From
DMG,
NeraTel announced this morning that Northstar Group, a fund that manages US$1.2 billion in committed equity capital dedicated to Southeast Asia, has agreed to buy over the group’s parent Eltek Asa’s 50.05% stake at S$0.49/share. As a result of the transaction, Northstar will also extend its offer to the rest of Nera’s shareholders at the same price.
Northstar’s offer price is at a 5.8% discount to the last transacted price and amounted to only 8.4x FY12F P/E and 7.3x FY13F P/E or 8.2% on dividend yield basis.
Key reason for Eltek Asa’s sale is motivated by its stretched financial position and high gearing (gross gearing 102%), rather than any changes in Nera’s strong fundamentals.
Since NeraTel’s incorporation in 1978, the group has cultivated strong branding value, and developed sticky relationships with many reputable Telco providers, especially in the MENA region.
The change in majority ownership to Northstar Group could in fact put Nera on a more stable footing given the former’s track record as an established private equity investor.
We recommend investors to reject Northstar and continue to hold on to their shares. The investment case for Nera:
1) long and established track record,
2) zero borrowings with solid cash hoard and consistent delivery of results
3) profitable growth and impressive ROE of > 30%.

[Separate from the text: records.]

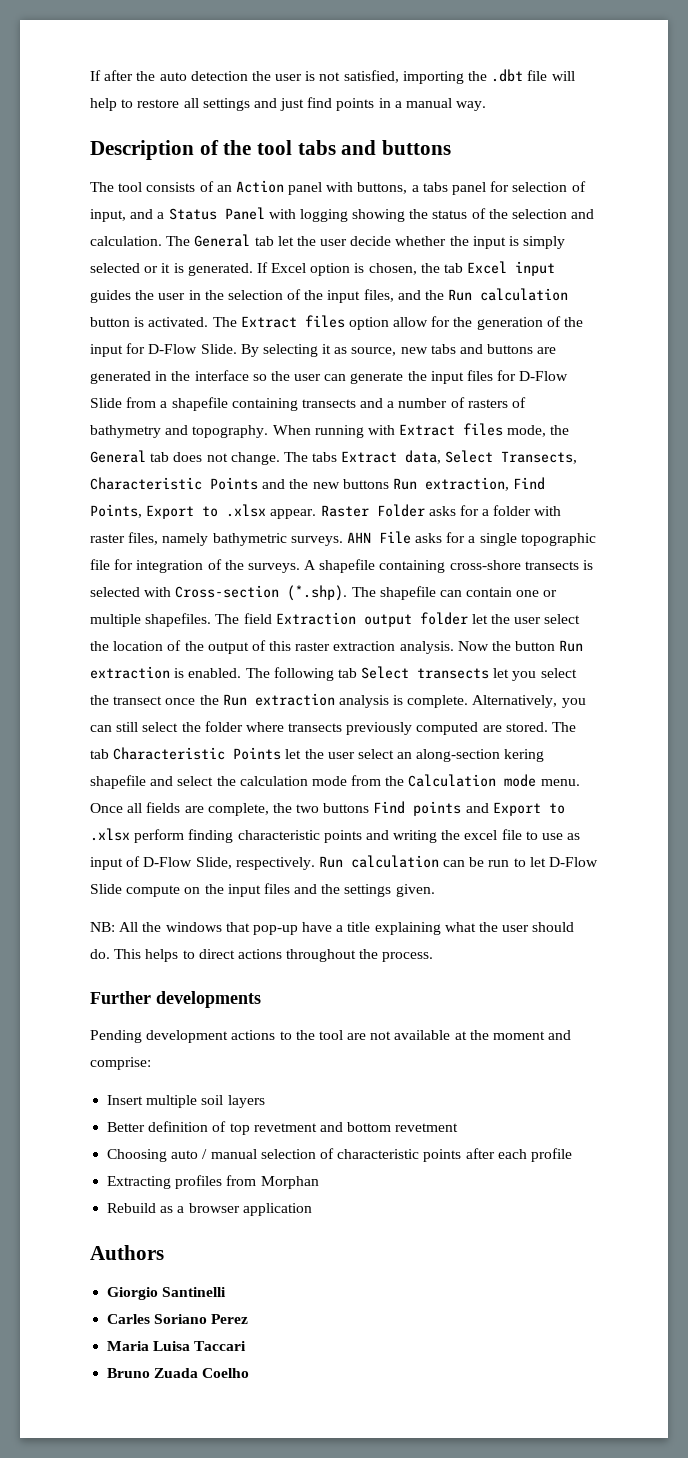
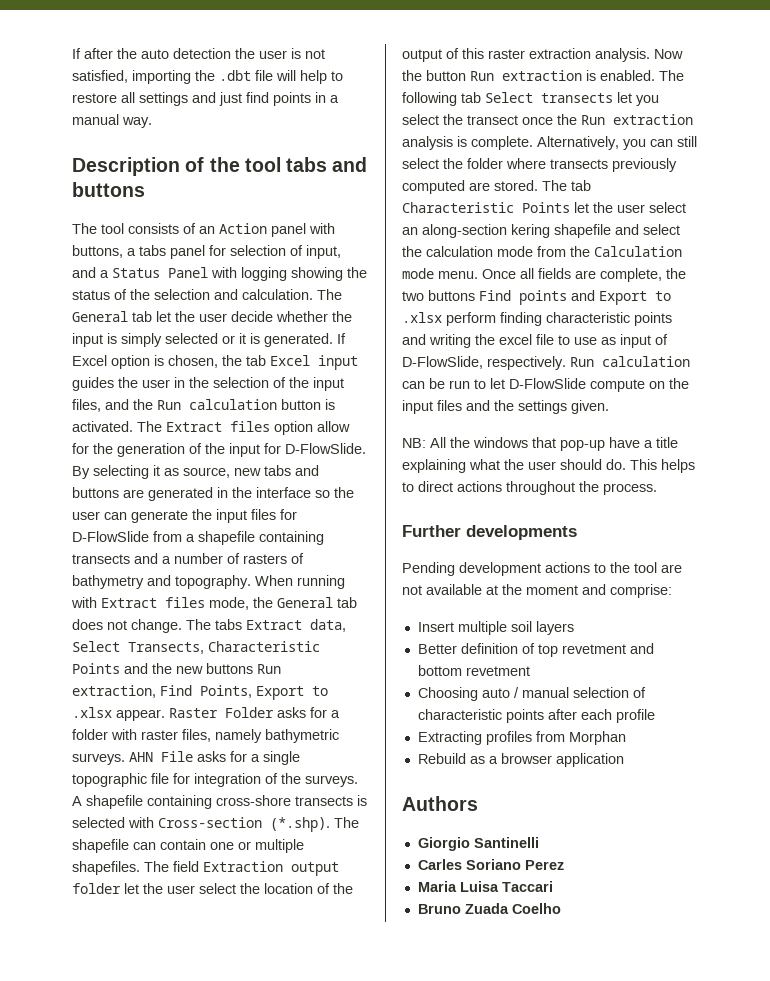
- The Extract files option allow for the generation of the input for D-Flow Slide.
+ The Extract files option allow for the generation of the input for D-FlowSlide.
- By selecting it as source, new tabs and buttons are generated in the interface so the user can generate the input files for D-Flow Slide from a shapefile containing transects and a number of rasters of bathymetry and topography.
+ By selecting it as source, new tabs and buttons are generated in the interface so the user can generate the input files for D-FlowSlide from a shapefile containing transects and a number of rasters of bathymetry and topography.
- Once all fields are complete, the two buttons Find points and Export to .xlsx perform finding characteristic points and writing the excel file to use as input of D-Flow Slide, respectively.
+ Once all fields are complete, the two buttons Find points and Export to .xlsx perform finding characteristic points and writing the excel file to use as input of D-FlowSlide, respectively.
- Run calculation can be run to let D-Flow Slide compute on the input files and the settings given.
+ Run calculation can be run to let D-FlowSlide compute on the input files and the settings given.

The counter remains as a top pick in the Singapore Tech sector. Reiterate BUY with TP of S$0.66 based on its 5-yr historical average of 9.8x FY13 P/E.
From
Lim & Tan,
- Northstar Group (which manages US$1.2bln in committed equity capital dedicated to Southeast Asia) has made its first foray into the Singapore market having bought Eltek ASA’s controlling 50.05% stake
in Nera Tel at 49 cents a share (representing a 5.77% discount to Nera Tel’s last traded price of 52 cents and 11.71% discount to the all time high of 55.5 cents achieved on 18 Oct ’12).
- As a result, Northstar Group is launching a mandatory unconditional cash offer at 49 cents a share and does not intend to revise the offer price.
- The above offer is another disappointment for minority shareholders (after the failed 45 cents offer from ST Engineering in June ’12) who had chased the stock up to an all time high of 55.5 cents on 18 Oct’12 and in the last 1.5 months, Nera Tel’s share price has been stuck in a range of 51-55 cents.
- While Eltek ASA cannot complain as the latest offer (coming only 5 months after the failed takeover from ST Engineering) is a significant 17.8% higher (49 cents plus the 4 cents interim dividend), we note that the 49 cents offer price values Nera Tel at a trailing PE of only 8.2x.
- This is meaningfully below its historical average range of 10-11x.
- Nera Tel’s usual 4 cents a share in dividend payment (in Feb ’13) means that its yield remains an attractive 8.16% at 49 cents a share.
- We understand that Eltek ASA is facing pressure from its bankers in Europe to reduce its debt obligations and given that Nera Tel is its crown jewel and the most attractive asset in its portfolio that can be sold to immediately reduce its gearing ratio.
- We had upgraded Nera Tel to buy on 19 Oct ’12 in anticipation of its attractive dividend payment of 4 cents in Feb ’13 and believe the above offer is not attractive for minorities and recommend investors to hold on to their shares and not accept Northstar Group’s offer.